Bartleby - 17.06.2013

Zone 51 - Bartelby - Michel Houellebecq - Maurice Nadeau - Extension du domaine de la lutte


Depuis ce matin, les dépêches ont fusé pour rendre hommage à Maurice Nadeau. Avec, dans chacune, cette histoire légendaire : l'éditeur fut le premier à publier Michel Houellebecq, et son Extension du domaine de la lutte. Peut-être serait-il bon de rectifier légèrement le tir sur ce point précis. Précisément, je vais m'y employer.

 

 


 

 

Michel Thomas, alias Michel Houellebecq fit en effet paraître en 1994 Extension du domaine de la lutte, par Maurice Nadeau. Le livre, refusé un peu partout, connaîtra le succès qu'on lui sait, avec largement plus de 200.000 exemplaires vendus, toutes collections confondues. Chose qui, j'en conviens, fait saliver.

 

Le fait est que Nadeau ne tenait pas réellement à publier ce livre - doux euphémisme -, mais que Houellebecq, lui, avait vraiment pour projet d'être publié par l'éditeur qui avait mis sur le devant de la scène Georges Perec. Sait-on jamais, dès fois que le talent déteigne, et que ce soit l'éditeur qui fasse la littérature.

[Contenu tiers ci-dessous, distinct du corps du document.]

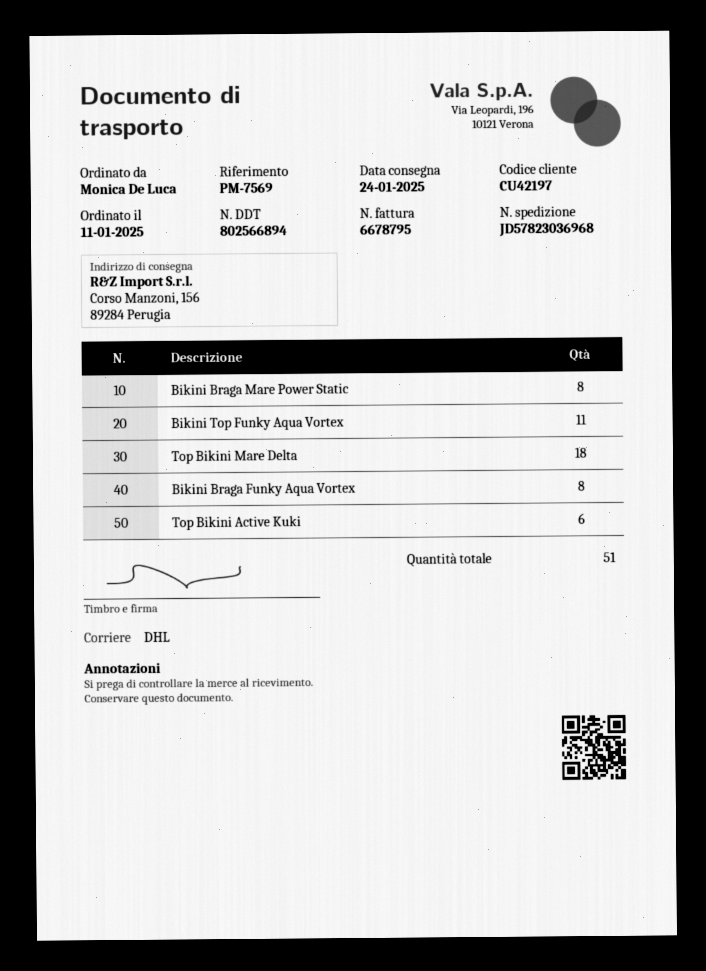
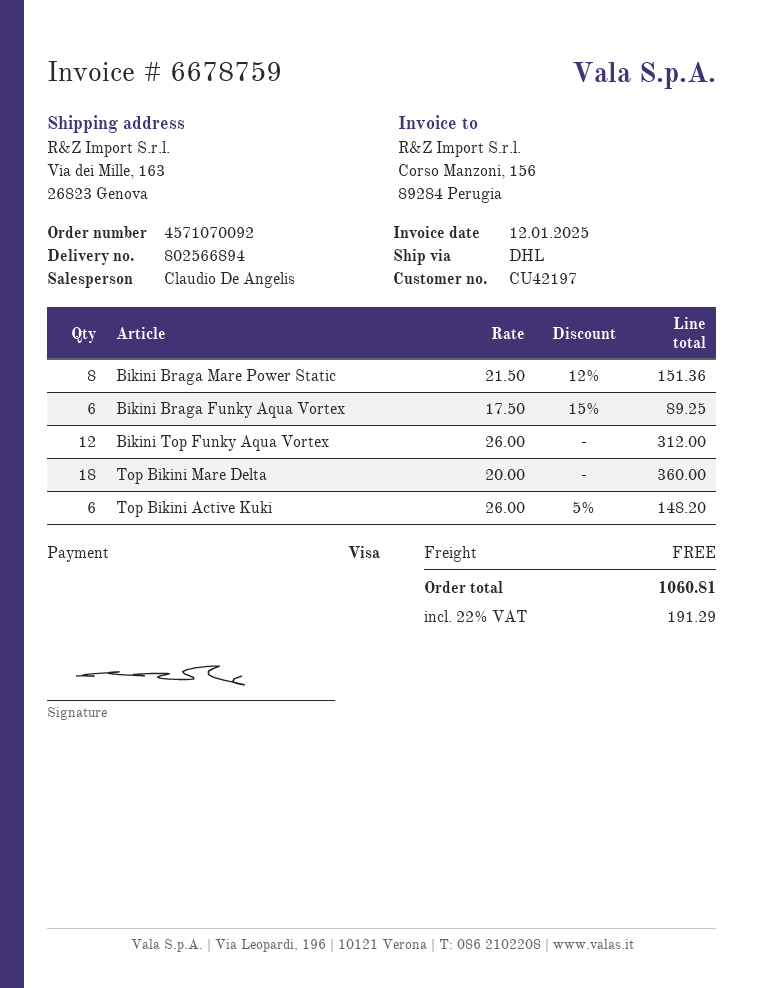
invoice number: 6678795 -> 6678759
ship to: Corso Manzoni, 156, 89284 Perugia -> Via dei Mille, 163, 26823 Genova
Bikini Top Funky Aqua Vortex: 11 -> 12
Bikini Braga Funky Aqua Vortex: 8 -> 6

D'ailleurs, après Extension, Houellebecq soumit un ouvrage, un recueil de poèmes, que Nadeau refusa. 

 

Il semble plutôt que ce soit une véritable pression, exercée par sa deuxième épouse, qui aurait fini par payer, et convaincu Nadeau de commercialiser Extension. On raconte souvent que c'est Dominique Noguez qui exerça les pressions, mais en fait, Nadeau a souvent raconté des choses diverses et variées sur cette question. 

 

Quatre ans plus tard, Houellebecq passait dans les mains de Raphaël Sorin, qui fit paraître en 1998 Les particules élémentaires, justement chez Flammarion, avec une rémunération qui permit de travailler durant un an et demi au manuscrit. Juste avant, le recueil de poésie refusées, Le sens du combat, avait été publié en 1996. Sorin avait eu le manuscrit de Extension, par l'intermédiaire de Noguez, effectivement, mais aussi répondu à Houellebecq qu'il publierait tout ce que le romancier ferait... par la suite. 

 

Ce sont des histoires qu'il faudrait raconter aux enfants.